## [The problem]
Pick out every line of the entries below where "solid" occurs, and copy those lines.

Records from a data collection
■ ■ ■ ■ ■ ■ ■

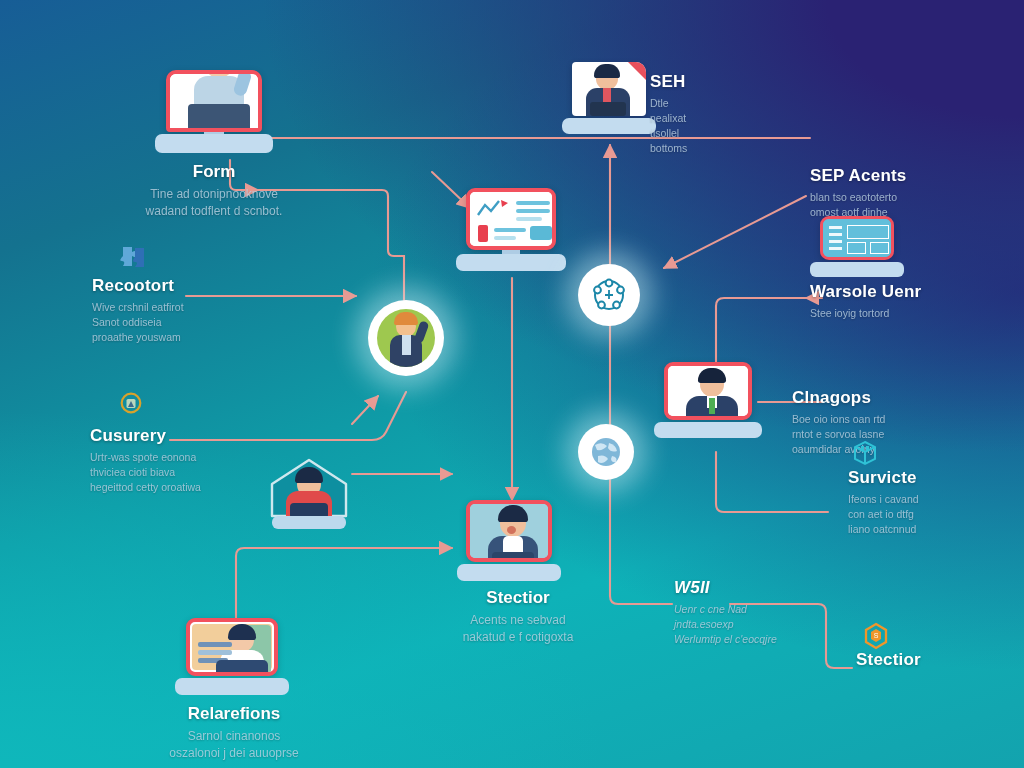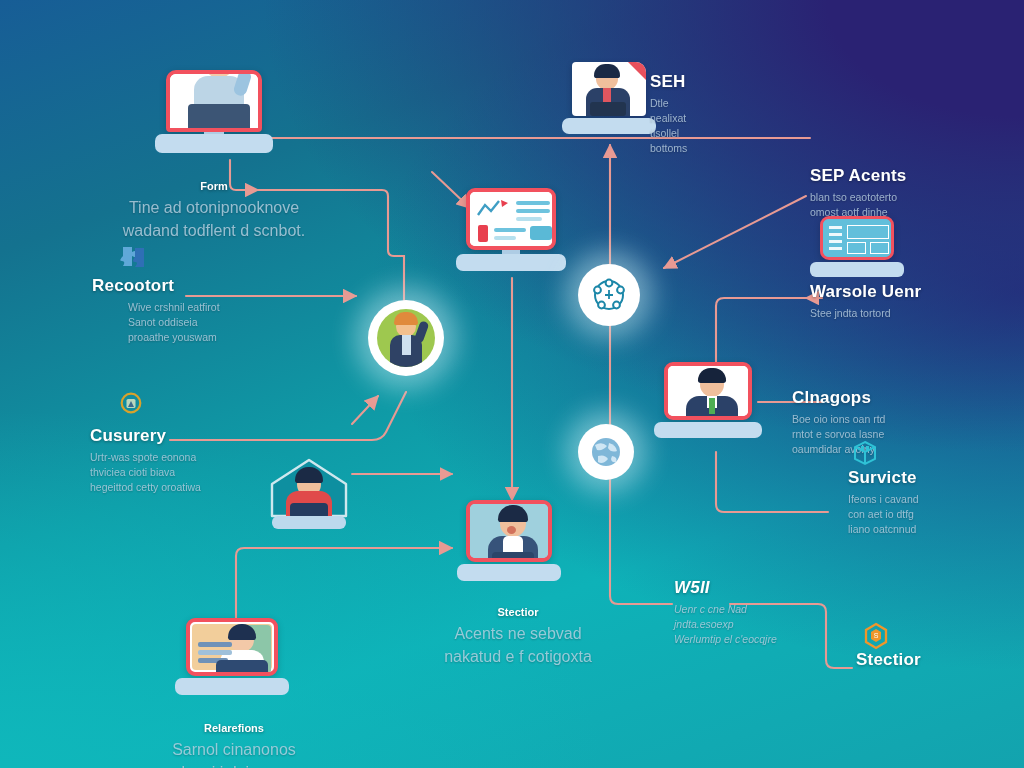--- a/index.html
+++ b/index.html
@@ -60,8 +60,8 @@
   .ico { position:absolute; }
   .caption { position:absolute; text-align:center; width:220px; }
   .caption .ttl {
-    color:#fff; font-weight:bold; font-size:11px;
-    text-shadow:0 1px 3px rgba(0,0,0,.4); white-space:nowrap;margin-top:18px;
+    color:#fff; font-weight:bold; font-size:17px;
+    text-shadow:0 1px 3px rgba(0,0,0,.4); white-space:nowrap;
   }
   .caption .sub {
     color:#bcd2e2; font-size:16px; line-height:1.45; margin-top:4px;

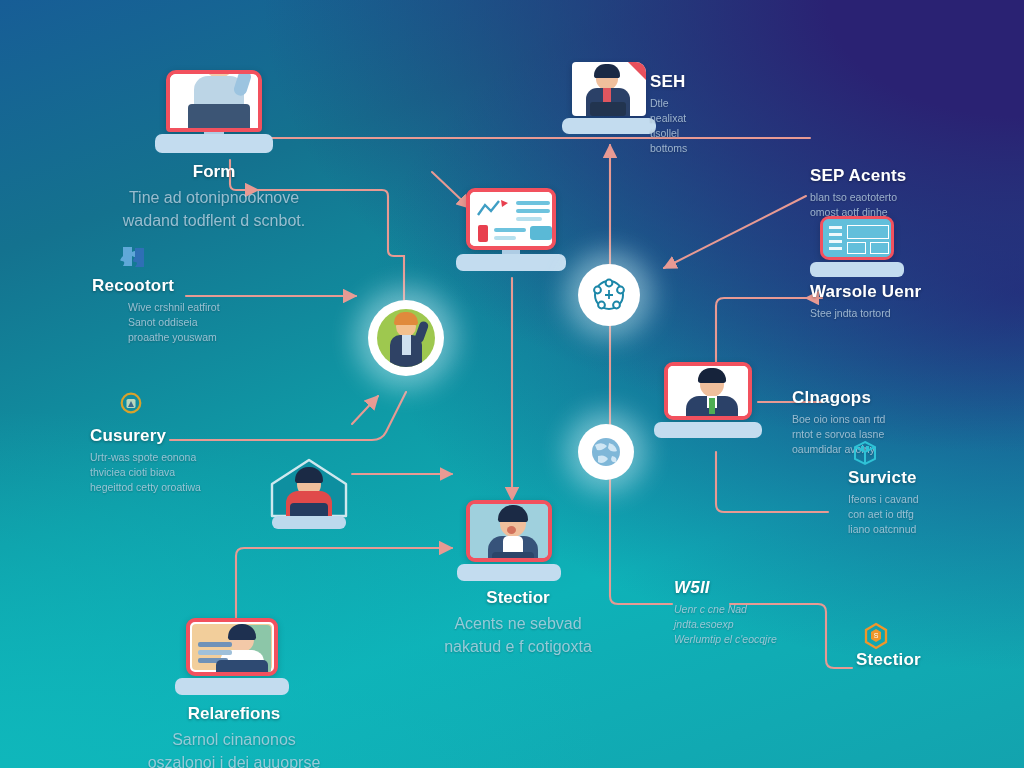--- a/index.html
+++ b/index.html
@@ -64,7 +64,7 @@
     text-shadow:0 1px 3px rgba(0,0,0,.4); white-space:nowrap;
   }
   .caption .sub {
-    color:#bcd2e2; font-size:16px; line-height:1.45; margin-top:4px;
+    color:#bcd2e2; font-size:12px; line-height:1.45; margin-top:4px;
     opacity:.78; filter:blur(.35px); text-shadow:0 1px 2px rgba(0,0,0,.3);
   }
 </style>

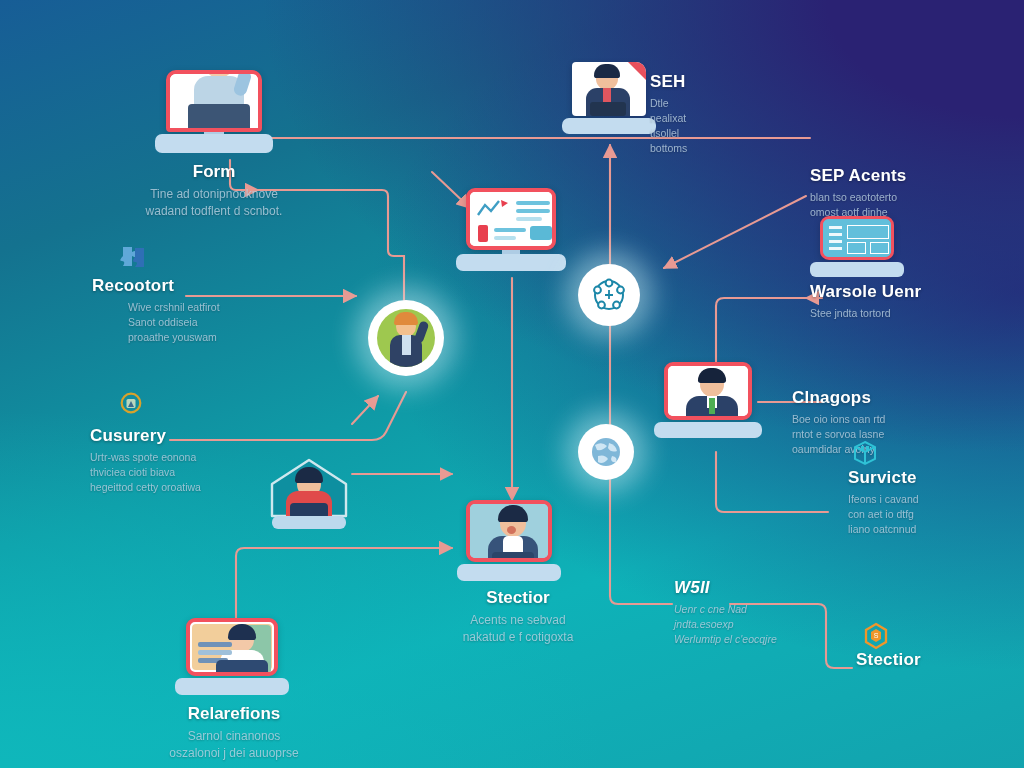--- a/index.html
+++ b/index.html
@@ -151,7 +151,7 @@
     </div>
     <div style="margin-top:26px;">
       <div class="ttl">Recootort</div>
-      <div class="sub" style="white-space:pre-line;margin-left:36px;">Wive crshnil eatfirot
+      <div class="sub" style="white-space:pre-line;">Wive crshnil eatfirot
 Sanot oddiseia
 proaathe youswam</div>
     </div>

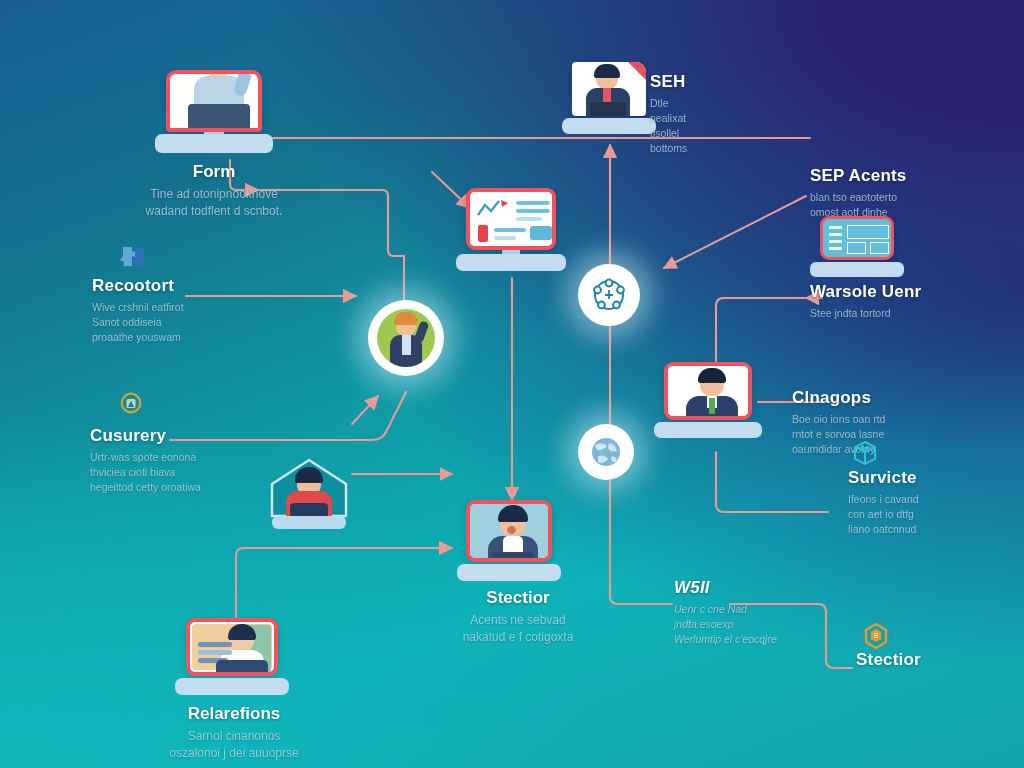--- a/index.html
+++ b/index.html
@@ -324,7 +324,7 @@
 
   <div class="label" style="left:810px; top:282px;">
     <div class="ttl">Warsole Uenr</div>
-    <div class="sub" style="white-space:pre-line;">Stee jndta tortord</div>
+    <div class="sub" style="white-space:pre-line;">Stee ioyig tortord</div>
   </div>
 
   <div class="node" style="left:664px; top:362px;">

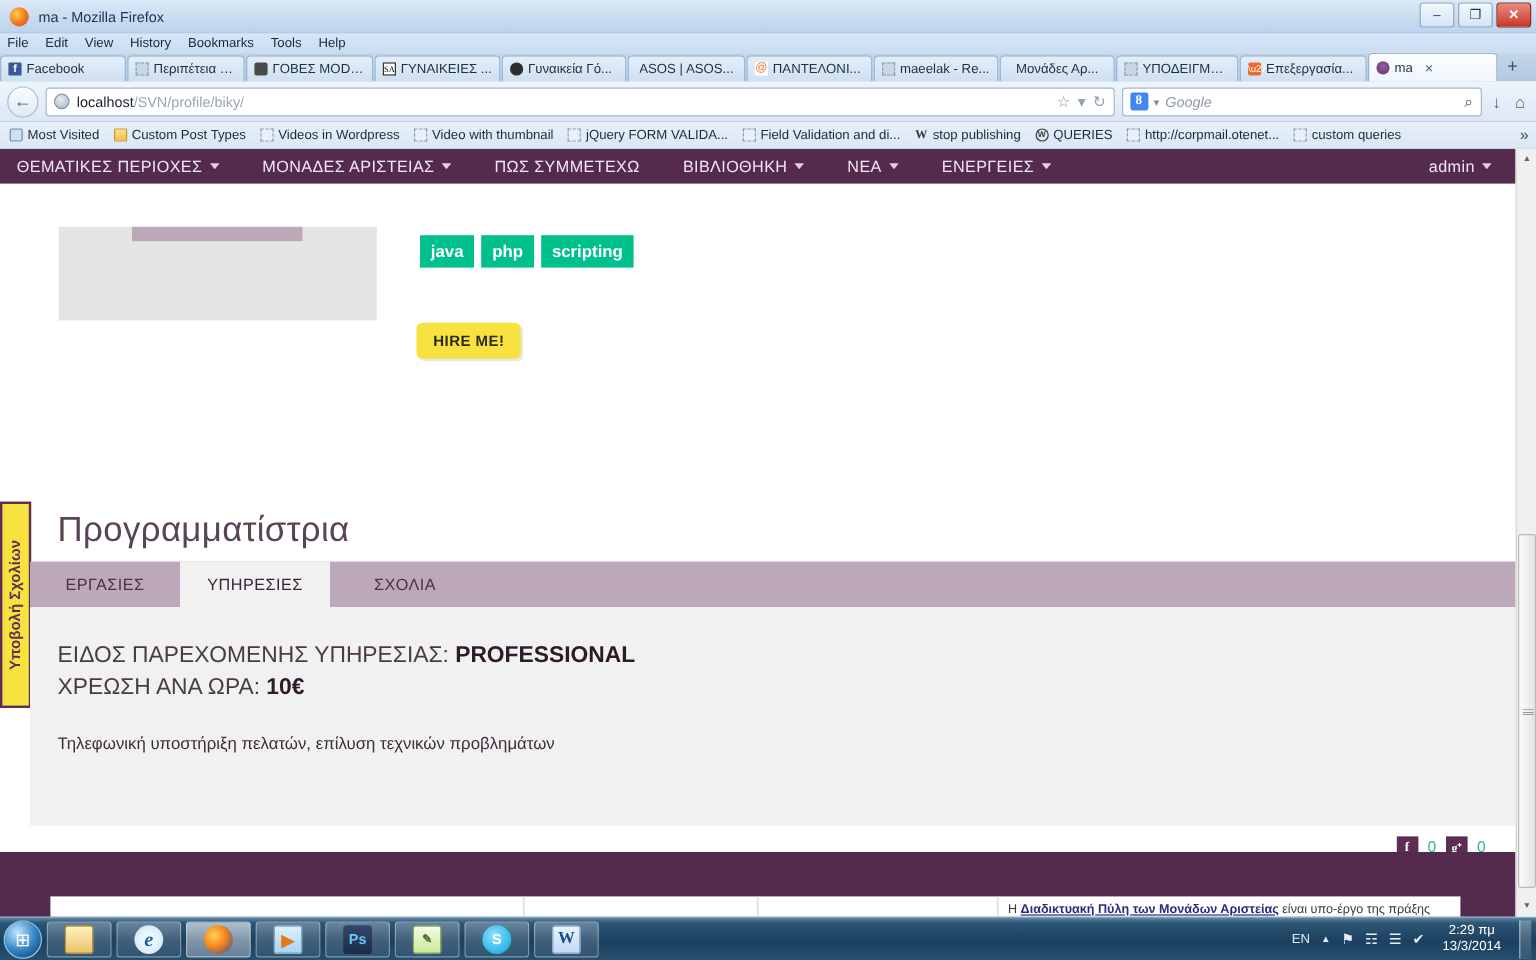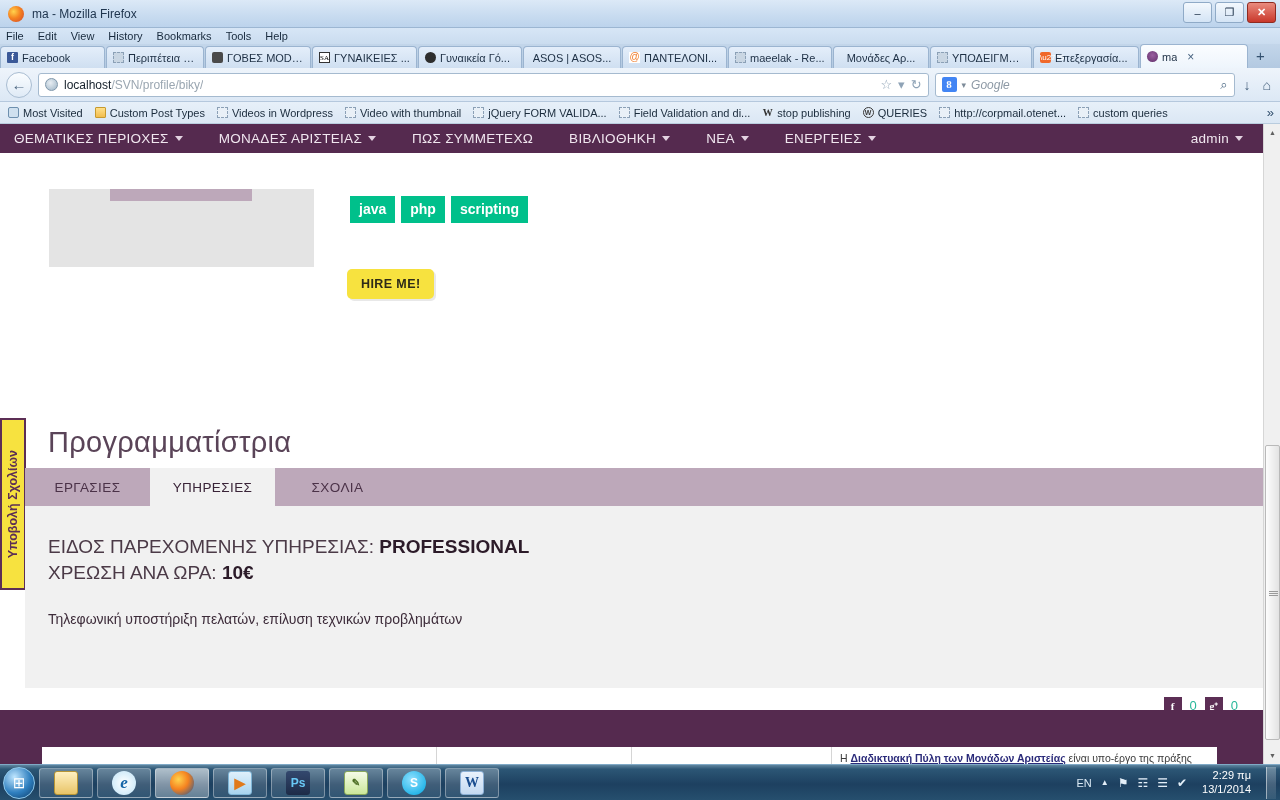--- a/index.html
+++ b/index.html
@@ -264,7 +264,7 @@
   .i-word{background:linear-gradient(#eaf2fc,#c4daf2);color:#1a4d8f;font-family:"Liberation Serif",serif;font-size:14px;border:1px solid #8cb0d6;}
   .tray{margin-left:auto;display:flex;align-items:center;gap:9px;padding-right:4px;color:#dbeaf5;font-size:11px;}
   .trayico{font-size:12px;color:#e3eef8;}
-  .clock{text-align:right;line-height:1.25;font-size:11px;color:#ffffff;padding:0 6px;}
+  .clock{text-align:center;line-height:1.25;font-size:11px;color:#ffffff;padding:0 6px;}
   .showdesk{width:10px;height:32px;background:linear-gradient(rgba(255,255,255,.3),rgba(255,255,255,.08));
             border-left:1px solid rgba(255,255,255,.5);}
 </style>

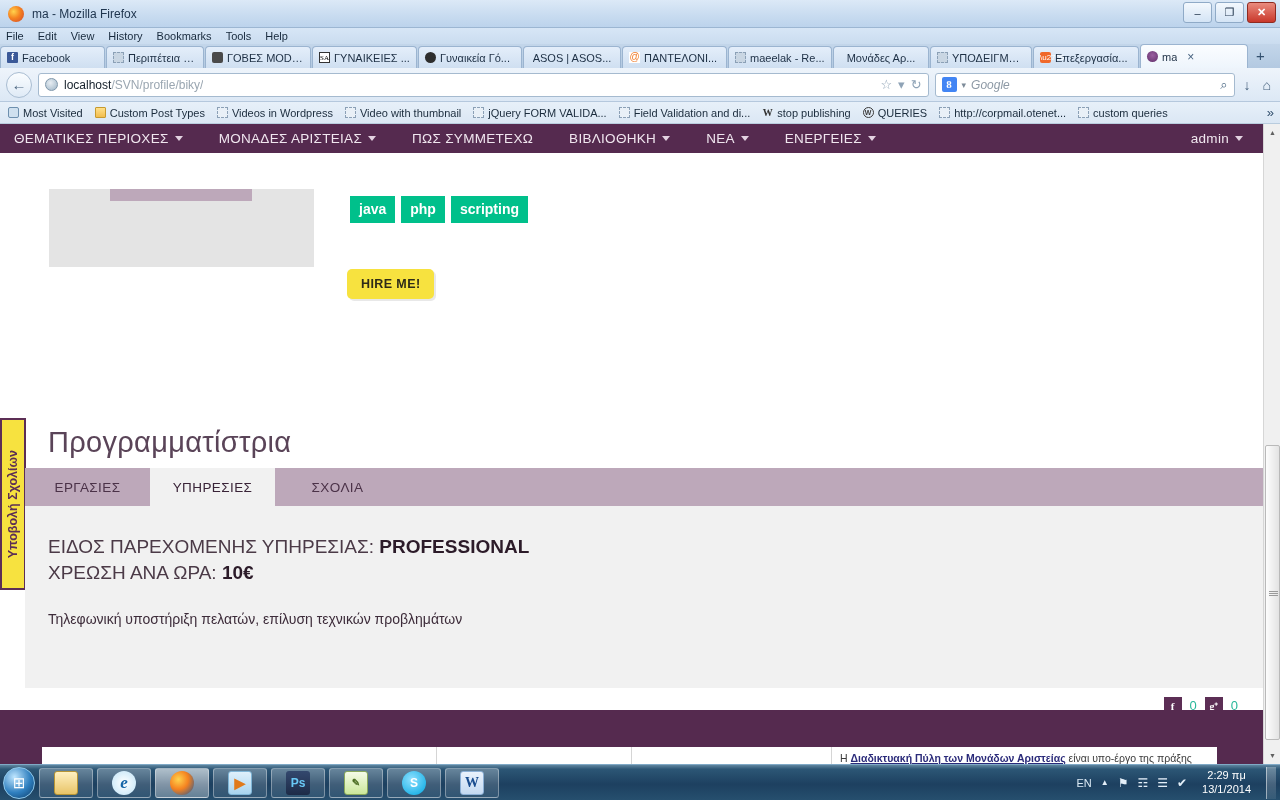--- a/index.html
+++ b/index.html
@@ -573,7 +573,7 @@
       <span class="trayico">✔</span>
       <div class="clock">
         <div>2:29 πμ</div>
-        <div>13/1/2014</div>
+        <div>13/3/2014</div>
       </div>
       <div class="showdesk"></div>
     </div>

■ ■ ■ ■ ■ ■ ■

## [Problem solution]
   .i-word{background:linear-gradient(#eaf2fc,#c4daf2);color:#1a4d8f;font-family:"Liberation Serif",serif;font-size:14px;border:1px solid #8cb0d6;}
             border-left:1px solid rgba(255,255,255,.5);}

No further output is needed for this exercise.